Lorenzo Manca è nato a Cagliari nel 1992. Dopo essersi diplomato al Liceo Classico “G. M. Dettori” di Cagliari, ha conseguito una laurea triennale in Lingue e Culture per la Mediazione Linguistica presso l’Università degli Studi di Cagliari e, in seguito, due lauree magistrali, una in Relazioni internazionali e l’altra in Lingue e letterature moderne europee e americane. Ha studiato Lingua araba presso L’Institut de Langues Vivantes “Habib Bourguiba” di Tunisi, dove ha ottenuto le certificazioni per il livello II e III. Appassionato di Lingua e letteratura romena, ha frequentato, per un semestre, la celebre Universitatea de Vest di Timişoara, ottenendo il certificato di Lingua romena livello B1 del QCER. Nel 2017 è stato assistente di Lingua italiana presso il Dipartimento di Italianistica dell’Università di Tirana. Nel 2019 ha svolto un breve periodo di tirocinio presso l’Istituto Italiano di Cultura di Marsiglia dove vive tuttora.

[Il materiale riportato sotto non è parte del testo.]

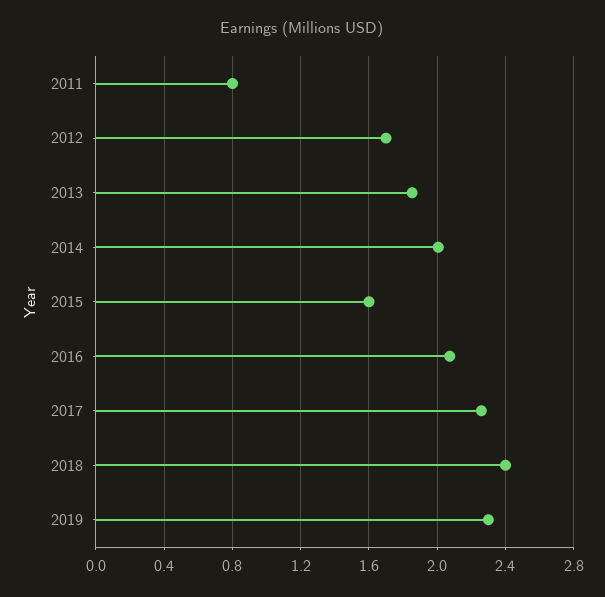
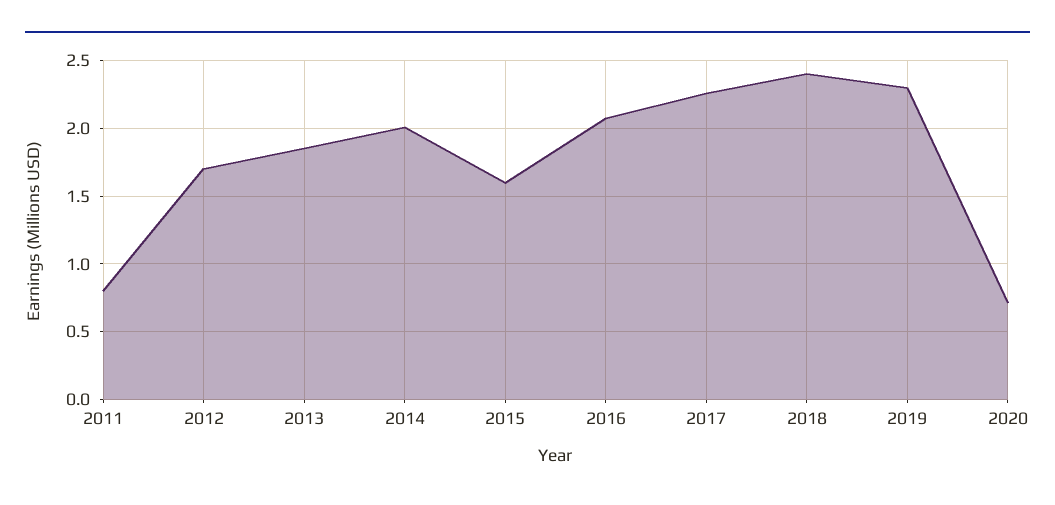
2020: none -> 0.7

Nel corso degli ultimi tre anni, Lorenzo Manca ha partecipato a una serie di iniziative editoriali e scientifiche tra le quali segnaliamo la sua presenza come relatore al Convegno internazionale bilaterale L’Olivier et son symbolisme dans l’imaginaire méditerranéen / El Olivo y su simbolismo en el imaginario mediterráneo / L’Ulivo e la sua simbologia nell’immaginario mediterraneo (Sala Settecentesca della Biblioteca Universitaria di Cagliari, 20 ottobre 2017), i cui Atti, a cura di Giovanni Dotoli, Encarnación Medina Arjona, Mario Selvaggio, con la collaborazione dello stesso Lorenzo Manca, sono apparsi nel marzo del 2018 per le Edizioni Universitarie Romane. Ricordiamo la sua presenza come traduttore nel florilegio Entre ciel et terre. L’olivier en vers. Anthologie poétique / Tra cielo e terra. L’ulivo in versi. Antologia poetica, a cura di Giovanni Dotoli, Encarnación Medina Arjona, Mario Selvaggio, illustrazioni di Rikka Ayasaki & Michele Damiani (Edizioni Universitarie Romane, 2017).